• _ASSIGNMENT_: In full and without alteration, return the records below.

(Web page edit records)
::::::

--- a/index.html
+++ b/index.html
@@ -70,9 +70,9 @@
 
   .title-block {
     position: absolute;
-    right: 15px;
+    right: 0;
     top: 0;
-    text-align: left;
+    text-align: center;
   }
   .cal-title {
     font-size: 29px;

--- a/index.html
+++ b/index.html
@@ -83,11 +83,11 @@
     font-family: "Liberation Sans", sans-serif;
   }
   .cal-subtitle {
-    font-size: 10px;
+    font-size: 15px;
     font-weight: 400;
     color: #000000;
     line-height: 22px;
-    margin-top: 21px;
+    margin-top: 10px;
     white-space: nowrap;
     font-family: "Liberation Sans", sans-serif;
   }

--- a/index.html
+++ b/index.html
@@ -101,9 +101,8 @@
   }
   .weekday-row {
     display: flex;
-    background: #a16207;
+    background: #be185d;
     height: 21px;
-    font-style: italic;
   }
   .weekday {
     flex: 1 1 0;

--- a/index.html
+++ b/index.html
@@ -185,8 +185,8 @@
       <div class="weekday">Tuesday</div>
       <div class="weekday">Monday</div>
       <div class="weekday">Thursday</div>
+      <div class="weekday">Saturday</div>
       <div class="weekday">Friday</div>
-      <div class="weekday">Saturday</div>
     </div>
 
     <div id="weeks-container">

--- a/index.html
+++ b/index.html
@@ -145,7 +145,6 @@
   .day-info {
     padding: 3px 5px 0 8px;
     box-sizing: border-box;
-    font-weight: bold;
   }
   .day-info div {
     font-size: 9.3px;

::::::

• _RESULT OF THIS TASK_:
--- a/index.html
+++ b/index.html
@@ -70,9 +70,9 @@
 
   .title-block {
     position: absolute;
-    right: 15px;
+    right: 0;
     top: 0;
-    text-align: left;
+    text-align: center;
   }
   .cal-title {
     font-size: 29px;

--- a/index.html
+++ b/index.html
@@ -83,11 +83,11 @@
     font-family: "Liberation Sans", sans-serif;
   }
   .cal-subtitle {
-    font-size: 10px;
+    font-size: 15px;
     font-weight: 400;
     color: #000000;
     line-height: 22px;
-    margin-top: 21px;
+    margin-top: 10px;
     white-space: nowrap;
     font-family: "Liberation Sans", sans-serif;
   }

--- a/index.html
+++ b/index.html
@@ -101,9 +101,8 @@
   }
   .weekday-row {
     display: flex;
-    background: #a16207;
+    background: #be185d;
     height: 21px;
-    font-style: italic;
   }
   .weekday {
     flex: 1 1 0;

--- a/index.html
+++ b/index.html
@@ -185,8 +185,8 @@
       <div class="weekday">Tuesday</div>
       <div class="weekday">Monday</div>
       <div class="weekday">Thursday</div>
+      <div class="weekday">Saturday</div>
       <div class="weekday">Friday</div>
-      <div class="weekday">Saturday</div>
     </div>
 
     <div id="weeks-container">

--- a/index.html
+++ b/index.html
@@ -145,7 +145,6 @@
   .day-info {
     padding: 3px 5px 0 8px;
     box-sizing: border-box;
-    font-weight: bold;
   }
   .day-info div {
     font-size: 9.3px;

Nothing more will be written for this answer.